Mato Grosso é um estado rico em águas, e integra tanto a Bacia Amazônica como a do Prata. Temos a beleza incomparável do Pantanal. Nosso balanço hídrico é satisfatório na quase totalidade do território.

Todavia, há motivo para preocupações. De acordo com a Agência Nacional de Águas, quase metade dos municípios mato-grossenses necessita de ampliação do sistema de abastecimento de água. O percentual de população não atendida por rede de esgoto é de 77%, mais que o dobro da média nacional. A disposição final inadequada de resíduos sólidos é de 67%, também superior ao dobro da média nacional. Por outro lado, o consumo de agrotóxicos e fertilizantes por hectare de área plantada também supera a média nacional. Os índices de desmatamento continuam elevados e as unidades de conservação não estão minimamente aparelhadas para cumprir a função de proteção dos ecossistemas. Algumas regiões como a do Alto Rio Paraguai já exibem sintomas de estresse, tanto no que concerne à disponibilidade quantitativa, como qualitativa. Os aquíferos estão ameaçados pelas mudanças no uso do solo.

É necessário atentar para os fundamentos da gestão de recursos hídricos: a água é um recurso natural limitado e um bem de domínio público,dotado de valor econômico. Assim, cumpre assegurar a utilização racional e integrada dos recursos hídricos, de modo a garantir à atual e às futuras gerações a necessária disponibilidade de água, em padrões de qualidade adequados aos respectivos usos.

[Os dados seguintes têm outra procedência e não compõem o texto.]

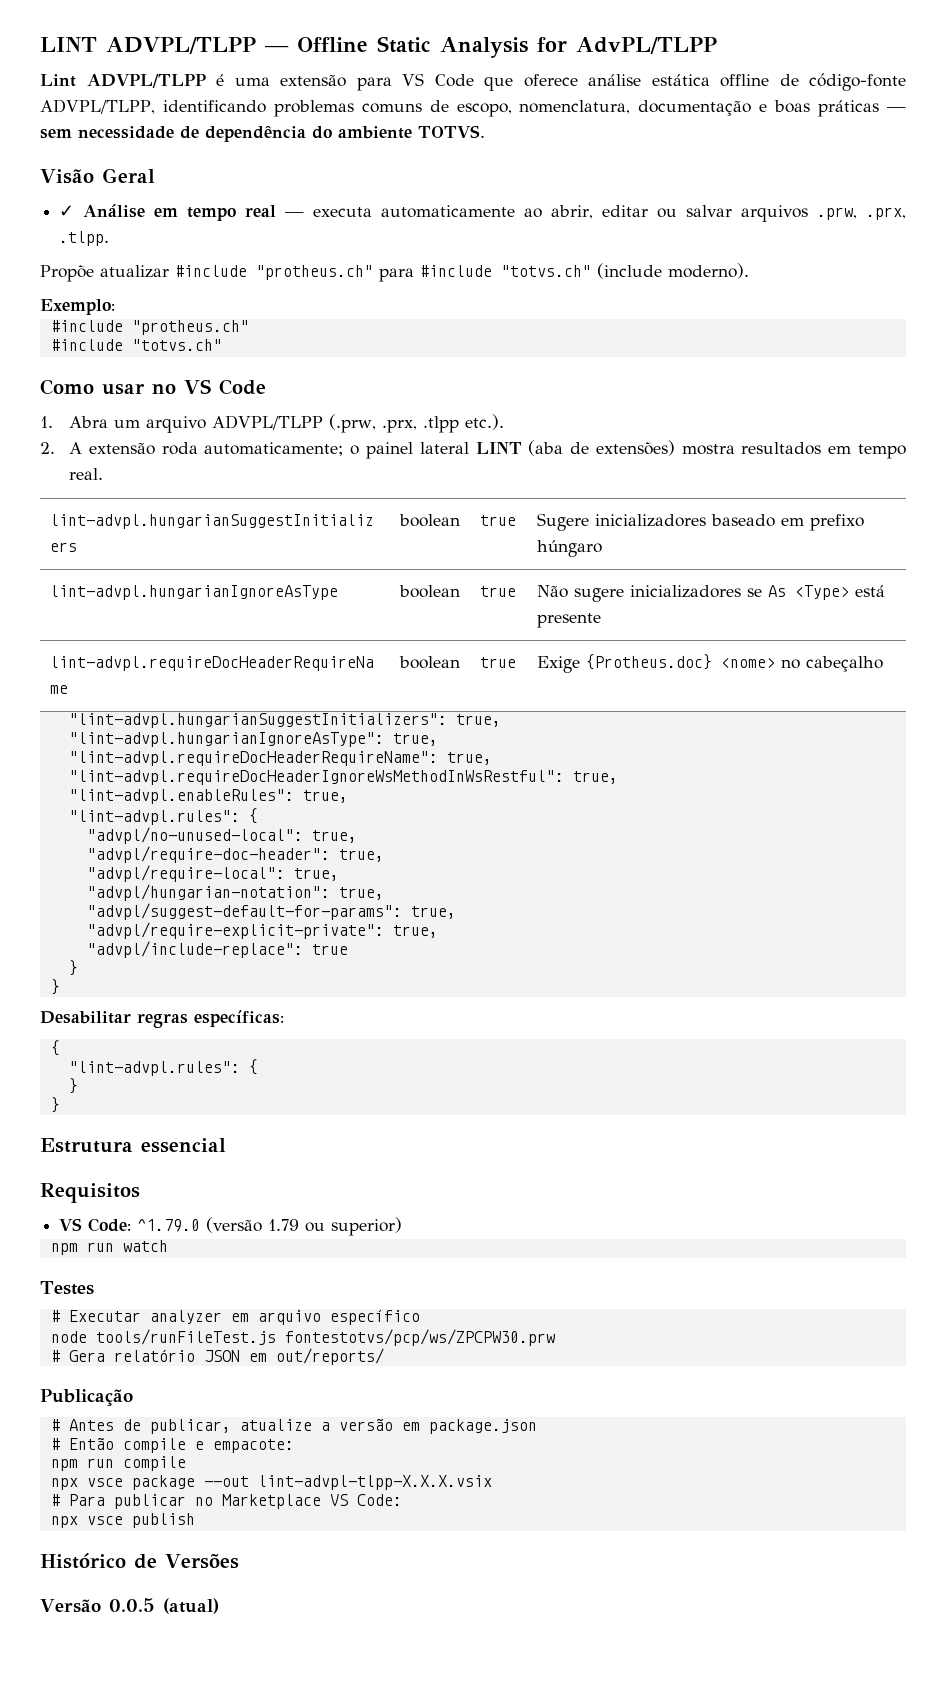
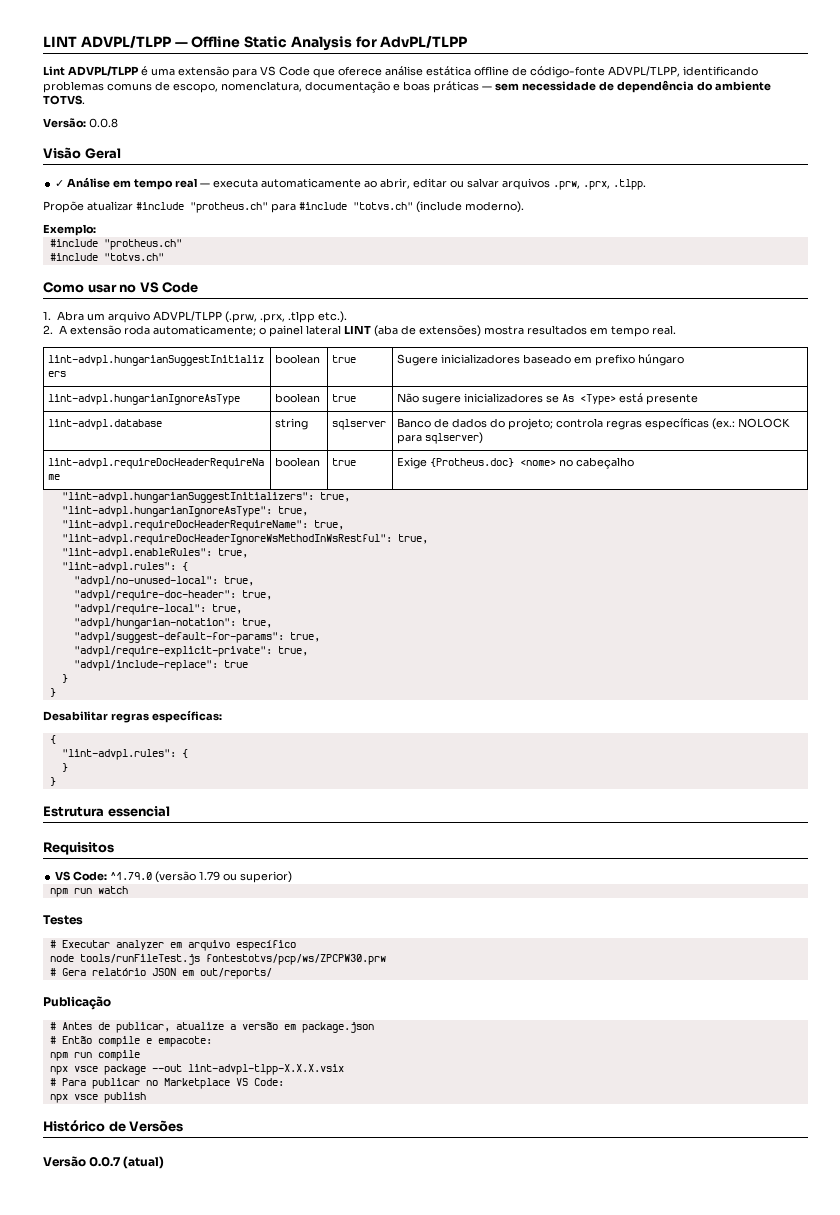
+ Versão: 0.0.8
+ lint-advpl.database | string | sqlserver | Banco de dados do projeto; controla regras específicas (ex.: NOLOCK para sqlserver)
- Versão 0.0.5 (atual)
+ Versão 0.0.7 (atual)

Dos instrumentos previstos na PNRH,Mato Grosso já dispõe do Plano e do Conselho Estadual de Recursos Hídricos, bem como de vários Comitês de Bacias Hidrográficas.Contudo, ainda não existem as agências de bacia e a cobrança pelo uso dos recursos hídricos, a partir do sistema de outorga dos direitos de uso.

É preciso que a gestão de recursos hídricos esteja inserida no processo de planejamento econômico regional, articulada com a gestão ambiental e a política energética. É necessária uma efetiva regulação das atividades de saneamento ambiental – abastecimento d'água, coleta e tratamento de esgotos e de resíduos sólidos – inclusive as que foram objeto de concessão. Há que se investir mais em pesquisa e monitoramento. É primordial a articulação de órgãos municipais e estaduais, associações representativas de produtores e de comunidades, universidades e demais interessados.

Para evitar que crise semelhante à atual atinja nosso estado, é preciso aprender com as lições das águas.

Luiz Henrique Lima – auditor Substituto de Conselheiro do TCE-MT. Graduado em Ciências Econômicas, Especialização em Finanças Corporativas, Mestrado e Doutorado em Planejamento Ambiental, Pós-Graduação e Pesquisa de Engenharia.